If you need some example to kick start your analysis, check out the data science collection Data science with tangent/ds.

Installation

If you prefer to work locally, you can install tangent/ds with deno, npm, or downloading it in the browser on refresh.

Deno

Deno supports Jupyter, the most widely used notebook interface of the multiverse. After installing Deno, write deno jupyter --install in the terminal to install Jupyter, deno add @tangent/ds to install tangent/ds, then launch your app with jupyter.

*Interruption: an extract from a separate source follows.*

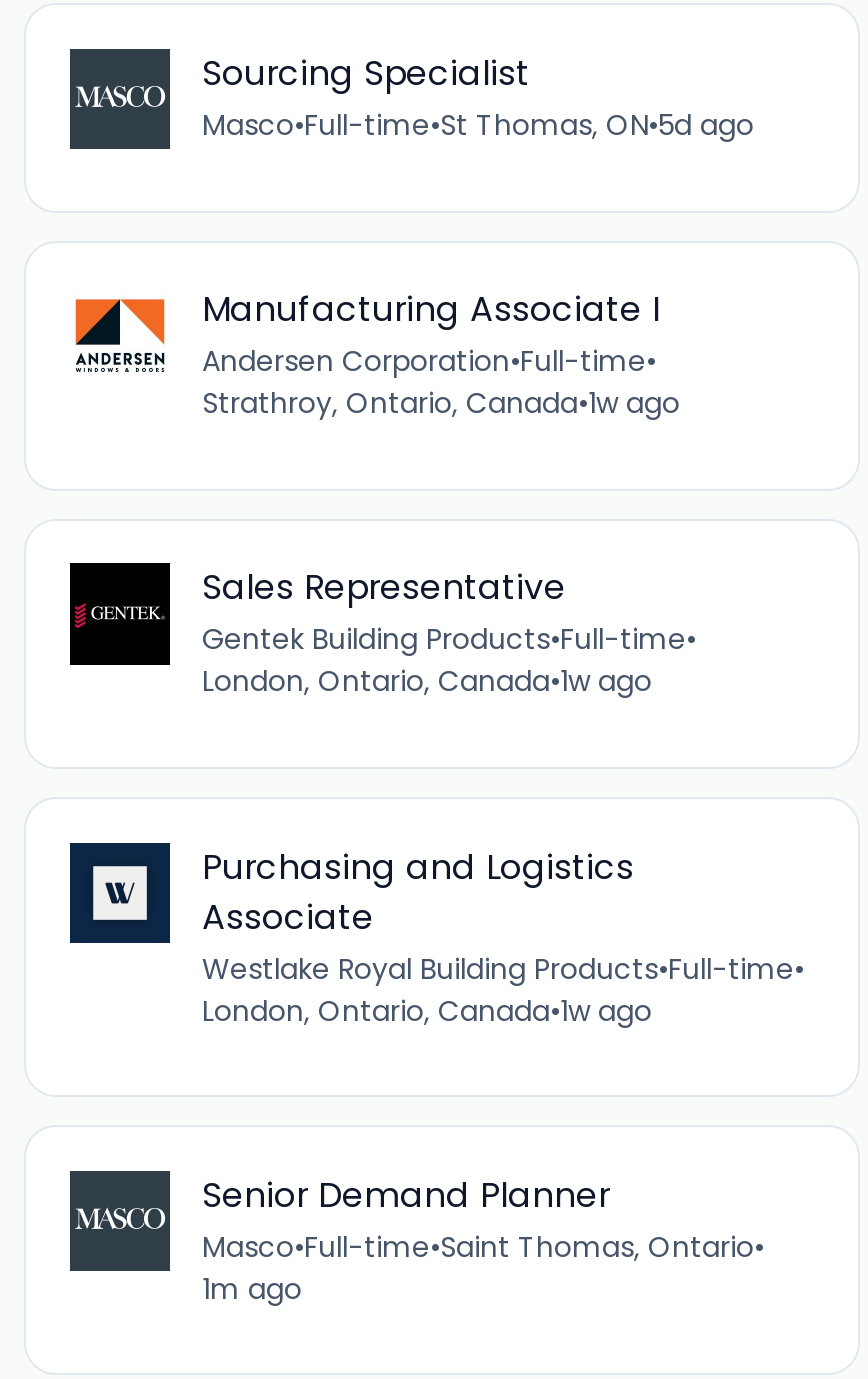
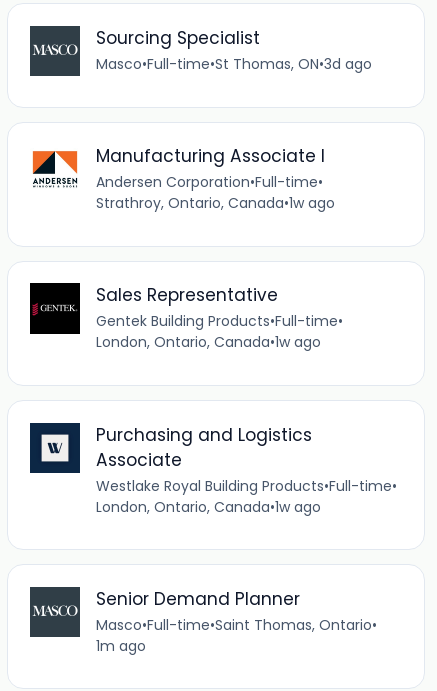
- Masco•Full-time•St Thomas, ON•5d ago
+ Masco•Full-time•St Thomas, ON•3d ago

Once Jupyter is installed, you can also run the notebook in Zed. Create workspace settings (e.g., /.zed/settings.json) to prefer the Deno kernel and enable Deno LSP:

{
  "jupyter": { "kernel_selections": { "typescript": "deno", "javascript": "deno" } },
  "lsp": { "deno": { "settings": { "deno": { "enable": true } } } }
}

In Zed’s deno notebooks, cells are separated by // %% tags as

// %%
import * as aq from "https://esm.sh/arquero@5.3.0";

// %%
const t = aq.table([{a:1},{a:2}]);
console.log(t.toString());

NPM

npm install @tangent/ds

CDN (Browser)

<script type="module">
  import * as ds from 'https://cdn.jsdelivr.net/npm/@tangent/ds/+esm';
</script>

First analysis

Let’s run a simple t-test to compare two groups.

1. Import the library

import * as ds from '@tangent/ds';

2. Prepare your data

const penguinsResponse = await fetch(
  'https://cdn.jsdelivr.net/npm/vega-datasets@2/data/penguins.json',
);
const penguinsData = await penguinsResponse.json();
console.table(penguinsData.slice(0, 5));

3. Run the analysis

const tested_variable = "Body Mass (g)";

const adelie_var = penguinsData
  .filter((d) => d.Species == "Adelie")
  .map((d) => d[tested_variable]);

const chinstrap_var = penguinsData
  .filter((d) => d.Species == "Chinstrap")
  .map((d) => d[tested_variable]);

const ttest = ds.stats.hypothesis.twoSampleTTest(adelie_var, chinstrap_var);

console.log(ttest);

{
  statistic: -18.42963067630639,
  pValue: 0.0020000000000000018,
  df: 274,
  mean1: 3676.315789473684,
  mean2: 5035.080645161291,
  pooledSE: 73.72718854504609,
  alternative: "two-sided"
}

Core concepts

Declarative API

DS uses a declarative approach where you describe your data and analysis:

const penguinsFeatureFields = [
  'Beak Length (mm)',
  'Beak Depth (mm)',
  'Flipper Length (mm)',
  'Body Mass (g)',
];

const pcaData = penguinsData.map(d =>
  penguinsFeatureFields.reduce((row, field) => {
    row[field] = d[field];
    return row;
  }, {})
);

const pca = new ds.mva.PCA({
  center: true,
  scale: true,
  scaling: 2, // correlation biplot
  omit_missing: true
});

pca.fit({data: pcaData});

Fit-Transform Pattern

Many methods follow the fit-transform pattern from scikit-learn:

const penguinsSplit = ds.ml.validation.trainTestSplit(
  { data: penguinsData, X: penguinsFeatureFields, y: 'Species' },
  { ratio: 0.7, shuffle: true, seed: 42 }
);

const penguinScaler = new ds.ml.preprocessing.StandardScaler()
  .fit({ data: penguinsSplit.train.data, columns: penguinsFeatureFields });

const penguinsTrainScaled = penguinScaler.transform({
  data: penguinsSplit.train.data,
  columns: penguinsFeatureFields,
  encoders: penguinsSplit.train.metadata.encoders
});

const penguinsTestScaled = penguinScaler.transform({
  data: penguinsSplit.test.data,
  columns: penguinsFeatureFields,
  encoders: penguinsSplit.train.metadata.encoders
});

Integration with Observable Plot

tagent/ds works seamlessly with Observable Plot for visualization:

import * as Plot from '@observablehq/plot';

ds.plot.ordiplot(pcaEstimator.model, {
  colorBy: penguinsData.map(d => d.Species),
  showLoadings: true,
}).show(Plot);

What’s Next?

Learn by Example

Statistics - t-tests, ANOVA, GLM, mixed-effects models
Ordination - PCA, LDA, RDA for multivariate analysis
Clustering - Hierarchical and k-means clustering
Machine learning - Classification and regression

Browse the API

Run Interactive Examples

Check out the Examples page with live, runnable code snippets.

Need Help?

Documentation: Browse the Tutorials and API Reference
GitHub Issues: Report bugs or request features
Discussions: Ask questions

Development Setup

Want to contribute? Clone the repository and install dependencies:

git clone https://github.com/tangent-to/ds.git
cd ds
npm install

# Run tests
npm test

# Build
npm run build

See CONTRIBUTING.md for more details.